Yes, my paintings ‘talked’ to me, and I wouldn’t have believed it either, but they told me things I had to look up online to read about and understand. Things from other times and other places of which I had no knowledge.
Of course, when I played Ginger in Casino, there was no doubt for me that I could hear the woman whom this character was based on speaking to me in my mind and in my heart. I do believe that there is a type of artistic channeling that sometimes, when I get very lucky happens for me.
The “Rogues Gallery” exhibition offers an immersive and “unplugged” experience, free of phones. What do you hope the public will discover in this direct encounter with art and with themselves?
I envision my new portrait series, titled The Rogues Gallery, being experienced as an unplugged, phone-free art happening, complete with personally hosted performative experiences that will take immersion to a whole new level.
The transition from abstract to figurative (in your new portrait series) marks a new phase in your pictorial language. What inner need led you to portraiture and the memory of faces?
There have been many discussions about The Muse; in fact, I have played such a character for director/writer Albert Brooks.
In ancient times, when an artist or performer was in their excellence, the audience would clap and shout ALLAH ALLAH as they believed this would call for God to continue blessing them with this energy of brilliance. Eventually, through ego and finance, people began to believe that they were the energy all by themselves, and when that didn’t always work, they called upon their Muse to come, to assist.
But who is the Muse if not the God energy flowing freely through ourselves? Is it not allowing oneself to live in god consciousness?
I paint what I feel to paint, I listen, and I do.
How has your film experience – from the success of “Basic Instinct” to more dramatic roles like “Casino” – influenced the way you construct a canvas or tell a visual story?
The very fact that I am clear that it IS a story, I’m sure, is from my love of literature and film.
Though my love of art has only grown with my ability to travel around the world and see art from every century and every culture, to be a student of art is to me, to have experienced not only the art but also from whence it came.
I went to Belgium and went to the house of Magritte, and to see all of the objects and life that lives in those astounding paintings just there, in the living room, his wife’s gorgeous rugs on the walls; well… life is the influence of the artist, the canvas varies.
What have you learned about yourself through painting that you hadn’t yet discovered as an actress?
I am equally inspired alone in an empty studio, with tubes of paint, brushes, and canvases, as I am on a movie set with all of my talented, interesting colleagues.
You’ve often spoken about your spiritual journey and Buddhism: how has this philosophy transformed your way of experiencing, creating, and interpreting reality?
Yes.
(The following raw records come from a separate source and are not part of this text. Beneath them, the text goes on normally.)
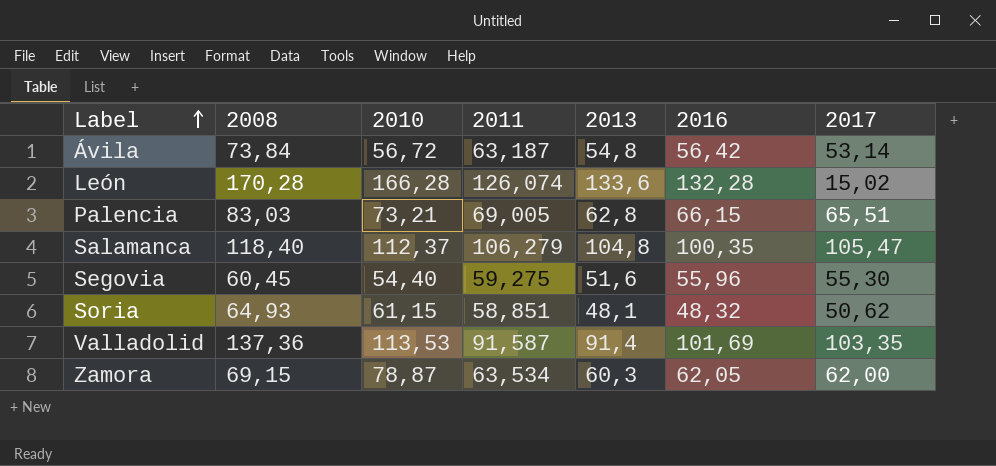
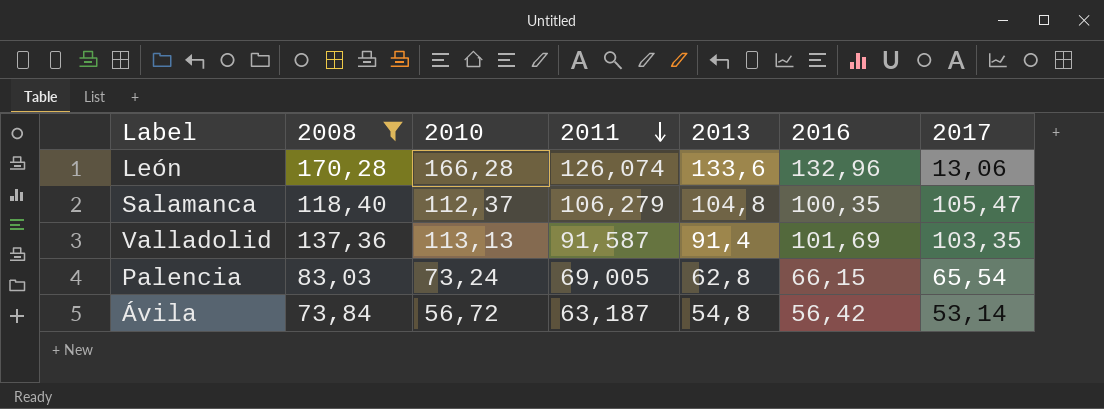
filter: none -> 2008 >= 73,84
row order: Label ascending -> 2011 descending
León | 2016: 132,28 -> 132,96
León | 2017: 15,02 -> 13,06
Valladolid | 2010: 113,53 -> 113,13
Palencia | 2010: 73,21 -> 73,24
Palencia | 2017: 65,51 -> 65,54

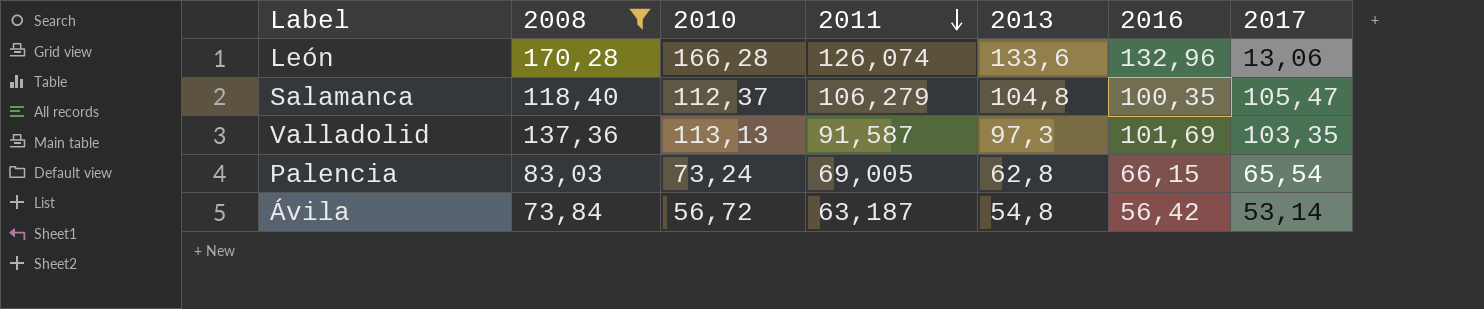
Valladolid | 2013: 91,4 -> 97,3

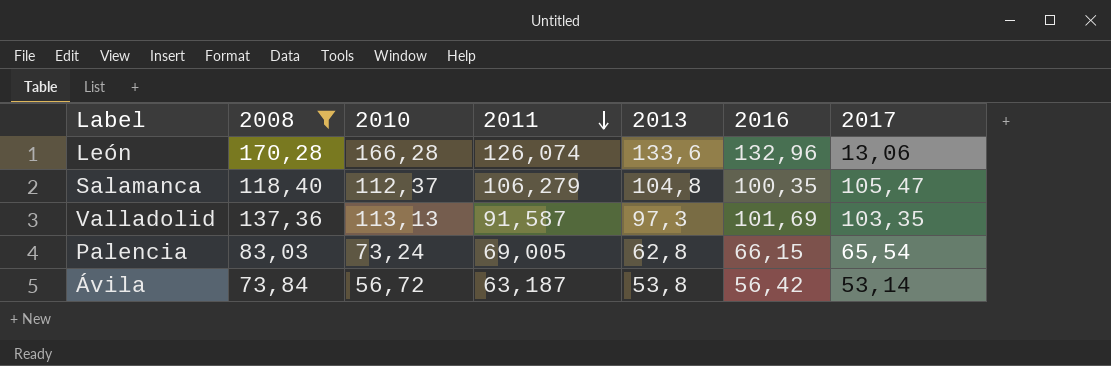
Ávila | 2013: 54,8 -> 53,8

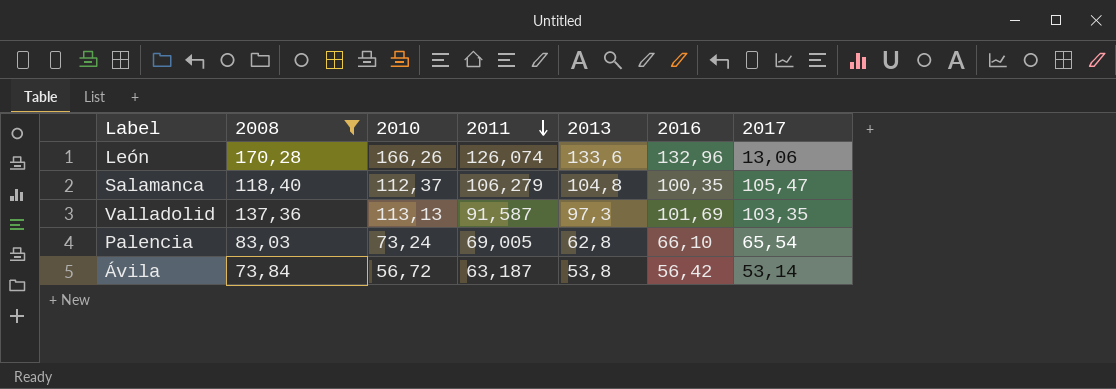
León | 2010: 166,28 -> 166,26
Palencia | 2016: 66,15 -> 66,10

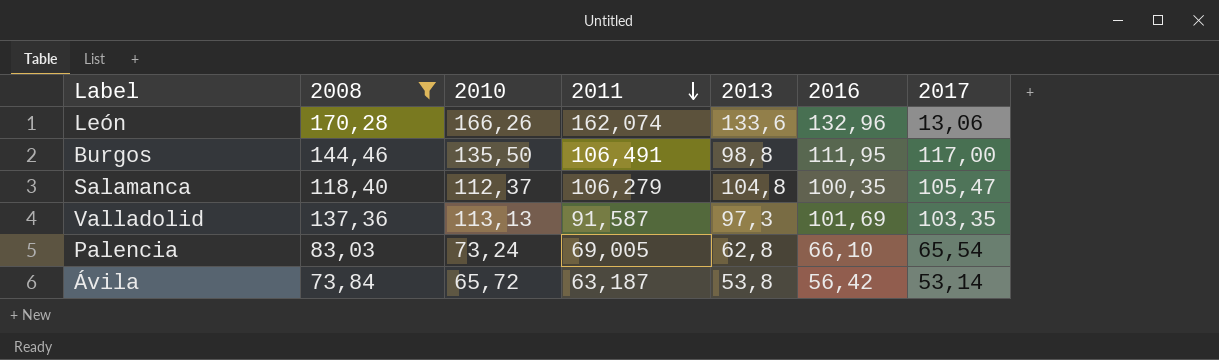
León | 2011: 126,074 -> 162,074
row Burgos: none -> 144,46 | 135,50 | 106,491 | 98,8 | 111,95 | 117,00
Ávila | 2010: 56,72 -> 65,72

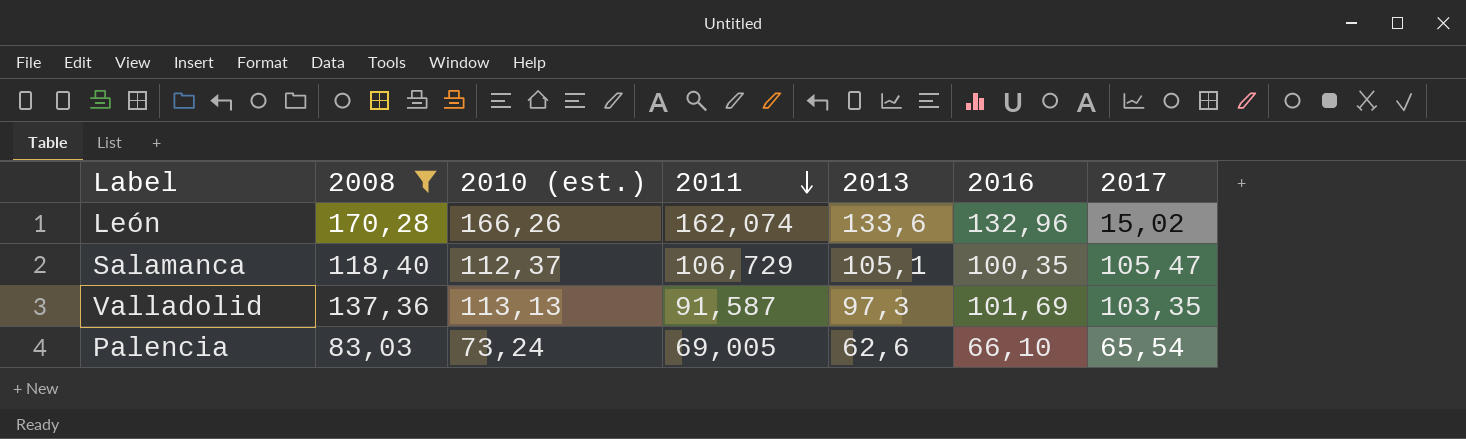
column name: 2010 -> 2010 (est.)
row Burgos: 144,46 | 135,50 | 106,491 | 98,8 | 111,95 | 117,00 -> none
row Ávila: 73,84 | 65,72 | 63,187 | 53,8 | 56,42 | 53,14 -> none
León | 2017: 13,06 -> 15,02
Salamanca | 2011: 106,279 -> 106,729
Salamanca | 2013: 104,8 -> 105,1
Palencia | 2013: 62,8 -> 62,6

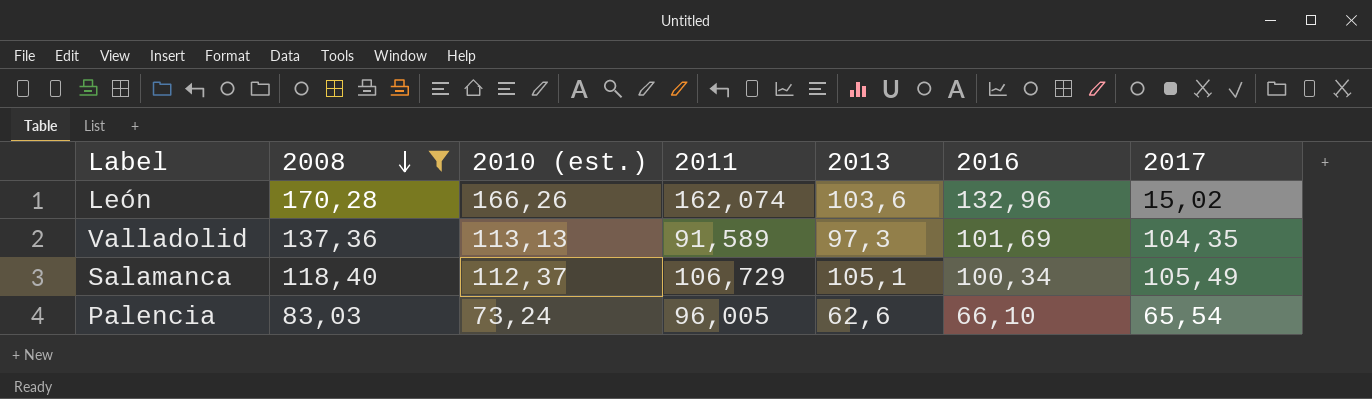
row order: 2011 descending -> 2008 descending
León | 2013: 133,6 -> 103,6
Valladolid | 2011: 91,587 -> 91,589
Valladolid | 2017: 103,35 -> 104,35
Salamanca | 2016: 100,35 -> 100,34
Salamanca | 2017: 105,47 -> 105,49
Palencia | 2011: 69,005 -> 96,005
This is a very centring way of life for me, in what has become a rather theatrical reality.
Looking to the future, are you already envisioning a new direction for your art or a possible dialogue between film, painting, and spirituality in your next creative chapter?
Yes, I am finding that these worlds are already gently combining. As I feel more comfortable with myself as a more realized person, I am finding that all of the facets of my world are getting comfortable with the idea of me being more.